§ **DATA RECORDS**:

== Segment start ==

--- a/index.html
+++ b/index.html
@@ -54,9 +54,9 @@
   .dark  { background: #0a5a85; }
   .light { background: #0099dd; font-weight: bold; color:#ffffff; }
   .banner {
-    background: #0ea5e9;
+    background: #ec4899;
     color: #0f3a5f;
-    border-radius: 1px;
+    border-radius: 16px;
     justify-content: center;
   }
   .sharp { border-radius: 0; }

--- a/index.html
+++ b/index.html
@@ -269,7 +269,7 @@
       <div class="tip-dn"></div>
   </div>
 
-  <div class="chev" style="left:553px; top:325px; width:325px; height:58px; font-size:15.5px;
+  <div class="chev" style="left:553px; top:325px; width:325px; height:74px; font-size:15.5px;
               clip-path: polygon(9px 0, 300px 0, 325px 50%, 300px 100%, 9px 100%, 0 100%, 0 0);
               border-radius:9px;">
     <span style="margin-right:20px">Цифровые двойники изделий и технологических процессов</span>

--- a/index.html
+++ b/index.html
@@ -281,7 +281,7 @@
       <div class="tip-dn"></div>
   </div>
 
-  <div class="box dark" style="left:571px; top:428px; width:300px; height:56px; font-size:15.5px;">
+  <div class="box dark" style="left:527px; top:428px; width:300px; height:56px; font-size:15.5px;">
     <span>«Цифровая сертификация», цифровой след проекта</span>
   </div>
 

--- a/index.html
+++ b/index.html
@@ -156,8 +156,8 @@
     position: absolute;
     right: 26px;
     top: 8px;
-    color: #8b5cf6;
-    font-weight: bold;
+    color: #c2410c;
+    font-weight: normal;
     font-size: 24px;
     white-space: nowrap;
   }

== Segment end ==

§ **WHAT TO WORK ON**: The records are to be retyped exactly. No line may be skipped.

§ **RESPONSE**:
--- a/index.html
+++ b/index.html
@@ -54,9 +54,9 @@
   .dark  { background: #0a5a85; }
   .light { background: #0099dd; font-weight: bold; color:#ffffff; }
   .banner {
-    background: #0ea5e9;
+    background: #ec4899;
     color: #0f3a5f;
-    border-radius: 1px;
+    border-radius: 16px;
     justify-content: center;
   }
   .sharp { border-radius: 0; }

--- a/index.html
+++ b/index.html
@@ -269,7 +269,7 @@
       <div class="tip-dn"></div>
   </div>
 
-  <div class="chev" style="left:553px; top:325px; width:325px; height:58px; font-size:15.5px;
+  <div class="chev" style="left:553px; top:325px; width:325px; height:74px; font-size:15.5px;
               clip-path: polygon(9px 0, 300px 0, 325px 50%, 300px 100%, 9px 100%, 0 100%, 0 0);
               border-radius:9px;">
     <span style="margin-right:20px">Цифровые двойники изделий и технологических процессов</span>

--- a/index.html
+++ b/index.html
@@ -281,7 +281,7 @@
       <div class="tip-dn"></div>
   </div>
 
-  <div class="box dark" style="left:571px; top:428px; width:300px; height:56px; font-size:15.5px;">
+  <div class="box dark" style="left:527px; top:428px; width:300px; height:56px; font-size:15.5px;">
     <span>«Цифровая сертификация», цифровой след проекта</span>
   </div>
 

--- a/index.html
+++ b/index.html
@@ -156,8 +156,8 @@
     position: absolute;
     right: 26px;
     top: 8px;
-    color: #8b5cf6;
-    font-weight: bold;
+    color: #c2410c;
+    font-weight: normal;
     font-size: 24px;
     white-space: nowrap;
   }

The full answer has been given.